大祭他根本不知道,更沒想過要來,但他大伯回來了,全世界就他大伯對他好,怎么敢不聽話。
當日逃跑的時候,他本來準備背著大伯跑的,結果大伯進城了,他也就再無顧忌。但哪里想到,孝陵衛已經布下了天羅地網。
好了,老實修路吧,南京離大同不知道多遠呢,跑不回去的。
朱輔煷和朱彝淵老實的跟在隊伍后面,嘰嘰喳喳的討論聲中,他們也在閑聊。
“早上漕糧到了,今天中午是不是吃新米?”朱彝淵東張西望的,到處都是崗哨,這幫當兵的好可惡。

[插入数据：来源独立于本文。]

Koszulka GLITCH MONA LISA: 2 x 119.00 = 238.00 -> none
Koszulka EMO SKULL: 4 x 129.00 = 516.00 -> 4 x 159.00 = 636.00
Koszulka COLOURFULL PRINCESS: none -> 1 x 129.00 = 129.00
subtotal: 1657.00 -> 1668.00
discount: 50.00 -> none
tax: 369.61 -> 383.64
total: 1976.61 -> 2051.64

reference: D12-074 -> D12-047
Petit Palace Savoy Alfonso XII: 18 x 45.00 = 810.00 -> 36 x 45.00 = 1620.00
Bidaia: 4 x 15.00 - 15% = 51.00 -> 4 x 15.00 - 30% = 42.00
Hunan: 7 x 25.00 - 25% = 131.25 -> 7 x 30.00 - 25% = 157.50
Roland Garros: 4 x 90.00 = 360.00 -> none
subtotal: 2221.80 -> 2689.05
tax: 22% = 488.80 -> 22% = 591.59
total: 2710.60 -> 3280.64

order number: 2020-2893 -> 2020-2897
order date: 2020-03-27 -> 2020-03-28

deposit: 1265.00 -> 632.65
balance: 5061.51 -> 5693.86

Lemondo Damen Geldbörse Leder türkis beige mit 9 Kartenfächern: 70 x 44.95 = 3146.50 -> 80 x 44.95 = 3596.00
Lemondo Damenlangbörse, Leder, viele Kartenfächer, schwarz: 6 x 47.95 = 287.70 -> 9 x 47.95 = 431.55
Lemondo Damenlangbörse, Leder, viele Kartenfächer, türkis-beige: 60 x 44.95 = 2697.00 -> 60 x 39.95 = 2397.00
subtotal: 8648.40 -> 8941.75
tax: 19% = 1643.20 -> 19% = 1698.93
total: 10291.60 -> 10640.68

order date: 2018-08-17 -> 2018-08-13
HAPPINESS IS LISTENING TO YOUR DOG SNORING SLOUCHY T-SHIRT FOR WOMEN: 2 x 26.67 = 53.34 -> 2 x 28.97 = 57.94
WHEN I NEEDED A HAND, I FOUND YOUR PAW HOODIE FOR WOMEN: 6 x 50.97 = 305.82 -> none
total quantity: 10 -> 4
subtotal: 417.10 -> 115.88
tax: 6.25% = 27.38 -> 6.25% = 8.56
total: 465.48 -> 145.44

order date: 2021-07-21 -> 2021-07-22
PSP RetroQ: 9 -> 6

“想得美,新米是給病患宗親的。咱們朱家子孫太多了,皇上也顧不過來的。”朱輔煷讀過書,見識就是不一樣。
“大祭只有六天了,這場大疫還祭不祭啊?祭完發銀子早點扯呼,這是把我們當免費役工了。”朱彝淵抱怨不停。
“不是免費,工錢要發的,王太監親自來說過的。”
“你信他們,坑不死你。”
前方入營了,但入營要洗手,速度一下慢了,兩個小伙都很無語。
碗筷也是分開放的,寫有自己名字。
朱彝淵連自己名字都不認識,不過他大伯在他手臂紋了一個彝字。
代藩就他一人在這個營,倒是沒有意外,他很快看到了碗沿的“未彝”兩個字,有三點水的肯定是淵。
取了碗筷,并沒有像昨日一樣排隊打飯,反而要求全部坐下。
一個白衣書生顫顫巍巍的走上前臺,打開一張巨大的紙遮住了臉。
“晚生朝廷新任孝陵乙二十三營宣令官,奉旨宣讀朝廷《南直疫情通報》,各位皇明宗親安靜聽讀。”